Restraining Order: Keeping Yourself Safe from Domestic Violence

A Restraining order is a form of legal injunction that is most commonly used in reference to domestic violence, harassment, stalking or sexual assault.

In the United States, each state has some form of domestic violence restraining order law, and many states also have specific laws for stalking and sexual assault.

Orders are issued by a state court and may also be referred to as:

  • Protection Order
  • Order of Protection
  • Protection from Abuse Order
  • Police Protection
  • Protective Order
  • Peace Bond

The laws establish who can file for an order, what protection or relief a person can get from such an order, and how the order will be enforced. While there are differences from state to state, all protective order statutes permit the court to order the abuser to stay away from someone, their home, their workplace or their school and to stop contacting them. Victims generally also can ask the court to order that all contact be prohibited, including such contact attempts as phone, notes, mail, fax, email or delivery of flowers or gifts, is prohibited. Courts can also order the abuser to stop hurting or threatening someone.
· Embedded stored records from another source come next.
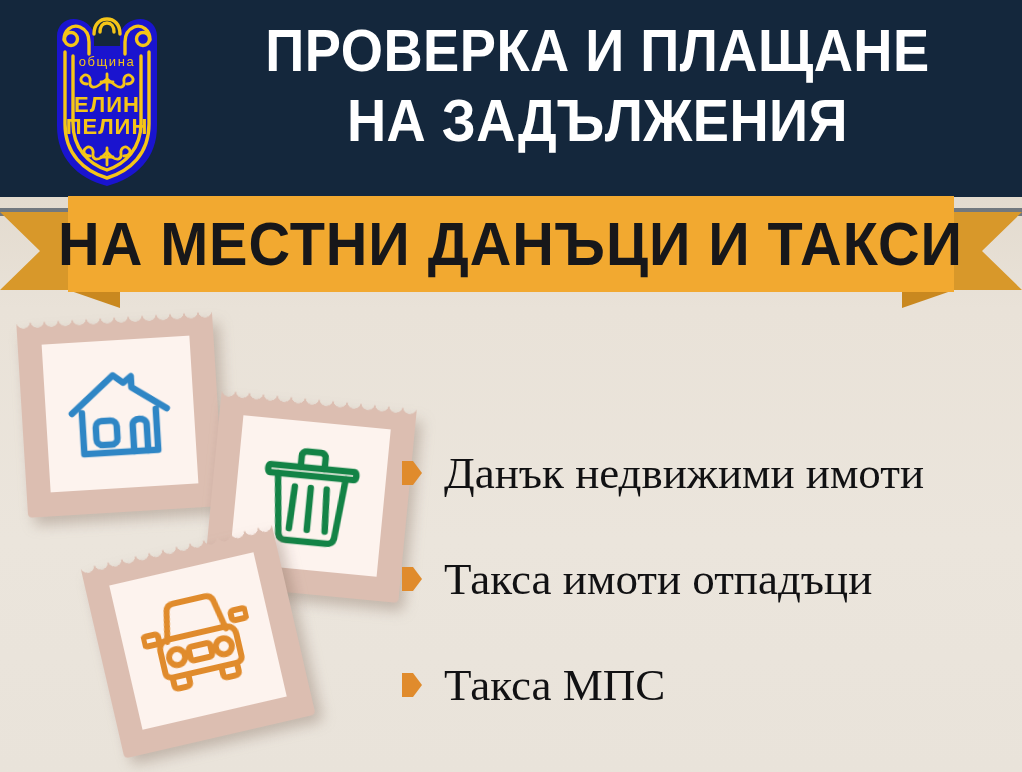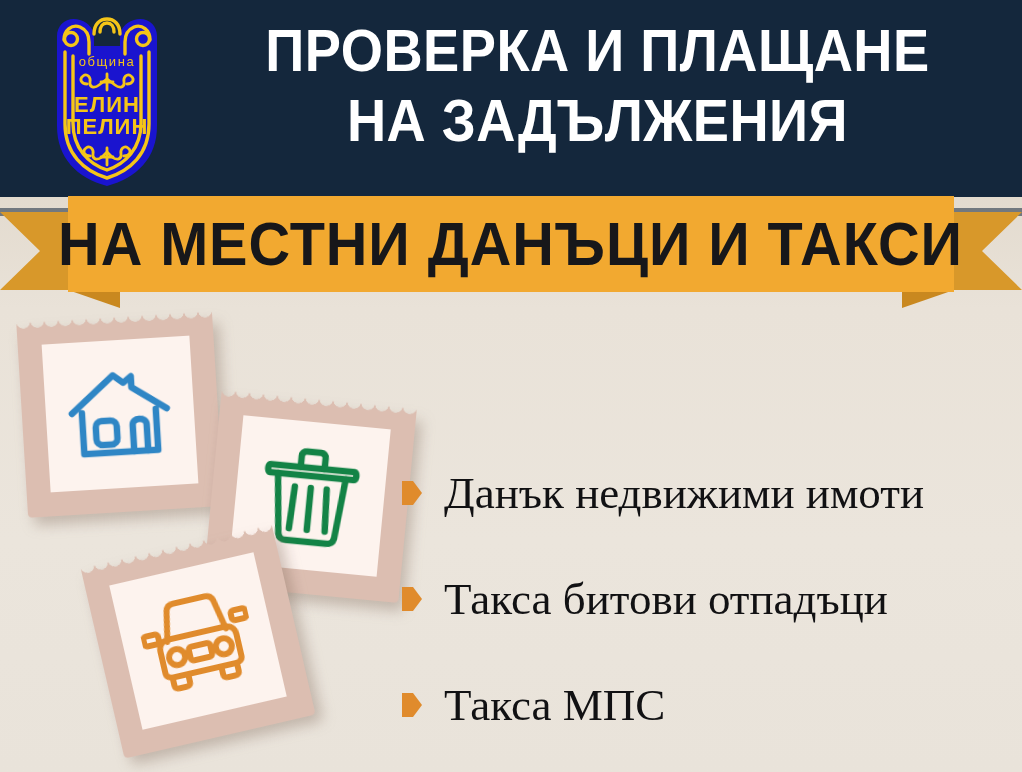--- a/index.html
+++ b/index.html
@@ -111,7 +111,7 @@
 
   
   .list{
-    position:absolute;left:402px;top:440px;width:610px;z-index:4;
+    position:absolute;left:402px;top:420px;width:610px;z-index:4;
   }
   .list-item{
     display:flex;align-items:center;

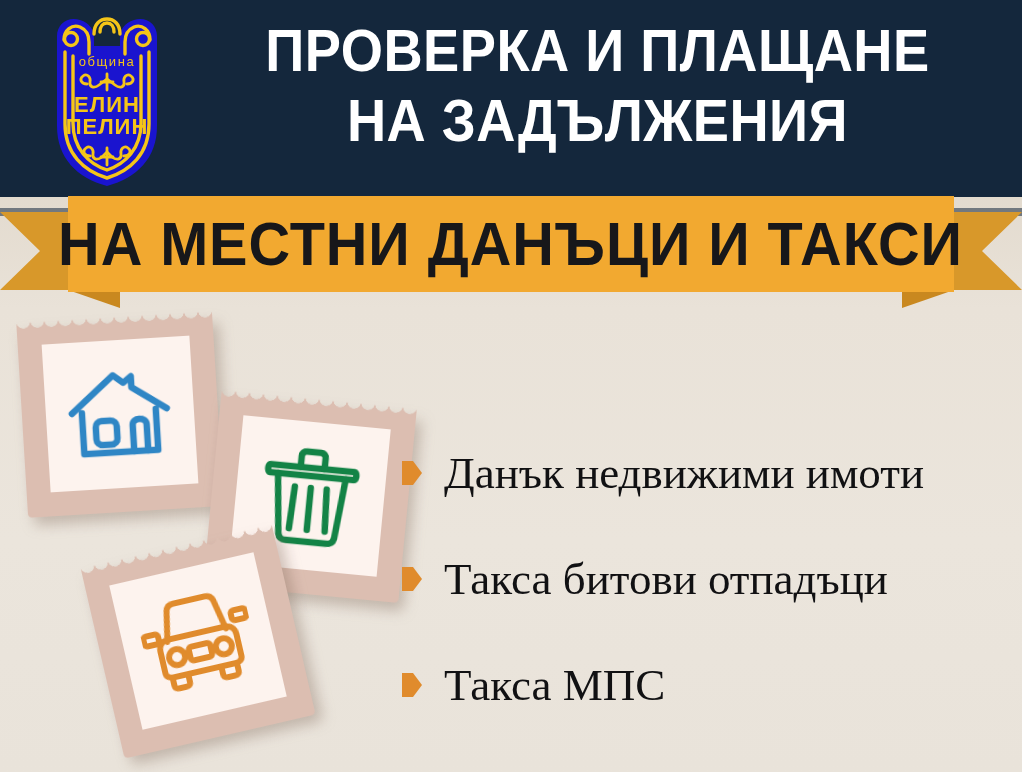--- a/index.html
+++ b/index.html
@@ -419,7 +419,7 @@
     </div>
     <div class="list-item">
       <span class="bullet"></span>
-      <span class="list-label">Такса битови отпадъци</span>
+      <span class="list-label">Такса имоти отпадъци</span>
     </div>
     <div class="list-item">
       <span class="bullet"></span>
Some states also allow the court to order the abuser to:

  • Pay temporary support or continue to make mortgage payments on a home owned by both people
  • Award sole use of a home or car owned by both people
  • Pay for medical costs or property damage caused by the abuser

Some courts might also be able to order the abuser to turn over any firearms and ammunition he or she has, attend a batterers’ treatment program, appear for regular drug tests, or start alcohol or drug abuse counseling.
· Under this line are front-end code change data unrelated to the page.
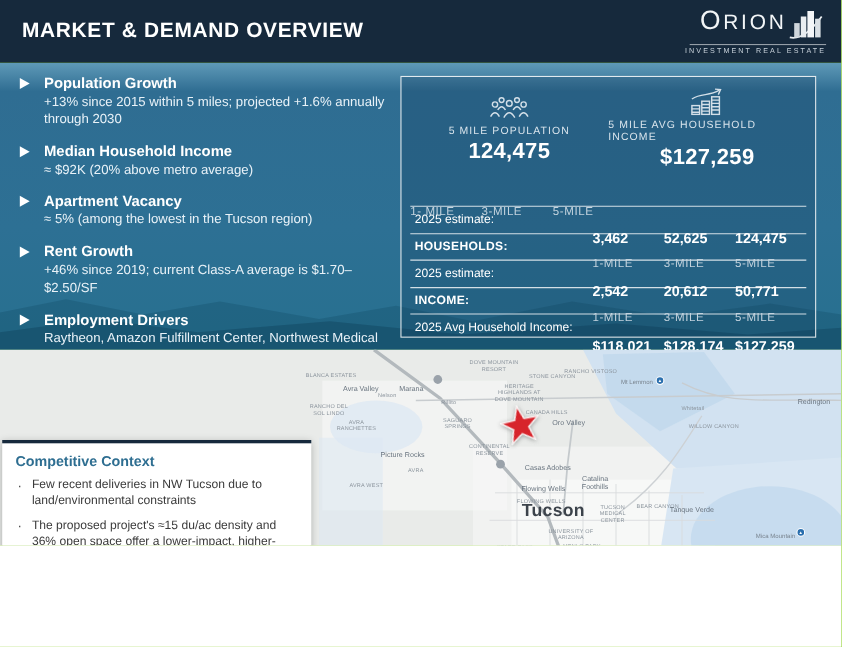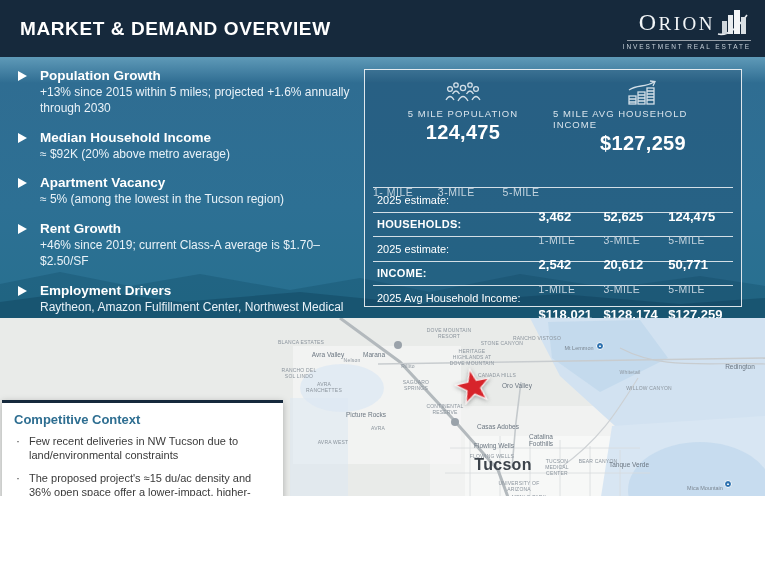--- a/index.html
+++ b/index.html
@@ -11,7 +11,7 @@
             display:flex; align-items:center; justify-content:space-between; padding:0 14px 0 20px; z-index:30; }
   .title { color:#ffffff; font-size:19px; font-weight:800; letter-spacing:0.6px; }
   .logo { display:flex; flex-direction:column; align-items:flex-end; width:136px; }
-  .logo-row { display:flex; align-items:center; gap:2px;font-family:Liberation Serif, serif; }
+  .logo-row { display:flex; align-items:flex-start; gap:2px; }
   .logo-name { color:#f2f5f7; font-size:19px; letter-spacing:2.5px; font-weight:400; line-height:1; }
   .logo-name::first-letter { font-size:24px; }
   .logo-bldg { display:block; }

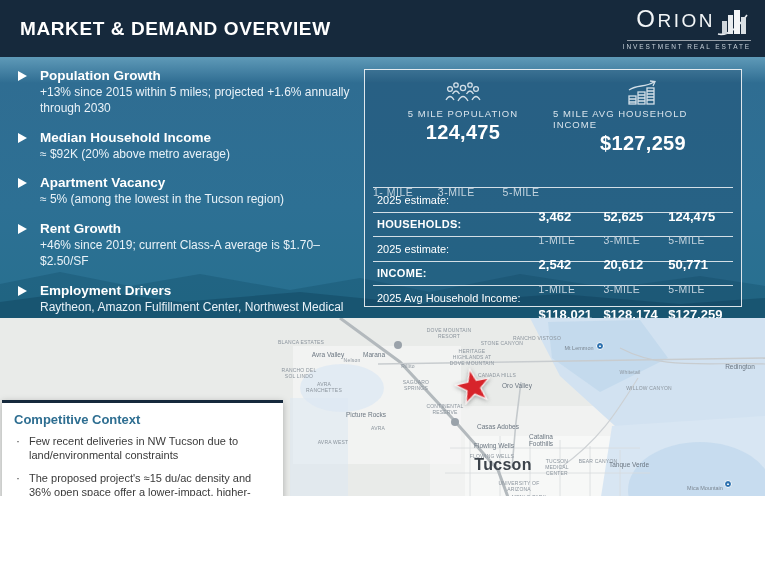--- a/index.html
+++ b/index.html
@@ -34,7 +34,7 @@
   
   .panel { position:absolute; left:364px; top:69px; width:378px; height:238px;
            border:1px solid rgba(255,255,255,.85); background:rgba(16,52,80,.22); padding:7px 8px 0; }
-  .stats-row { display:flex; }
+  .stats-row { display:flex;align-items:center; }
   .stat { flex:1; display:flex; flex-direction:column; align-items:center; padding-top:2px; }
   .stat-icon { height:26px; display:flex; align-items:center; }
   .stat-label { color:#d9e4ec; font-size:9.5px; letter-spacing:1px; margin-top:3px; }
Many jurisdictions also allow the court to make decisions about the care and safety of the children. Courts can order the abuser to stay away from and have no contact with the children’s doctors, daycare, school or after-school job. Most courts can make temporary child custody decisions, although many courts are reluctant to do so. Some can issue visitation or child support orders. A victim can also ask the court to order supervised visitation, or to specify a safe arrangement for transferring the children back and forth (“custody, visitation and child support” provisions).

When the abuser does something that the court has ordered him or her not to do, or fails to do something the court has ordered him or her to do, that is a violation of the order. The victim can ask the police or the court, or both, depending on the violation, to enforce the order.

Restraining orders may also be enforced across state lines. This is called granting “full faith and credit” to a qualified restraining order.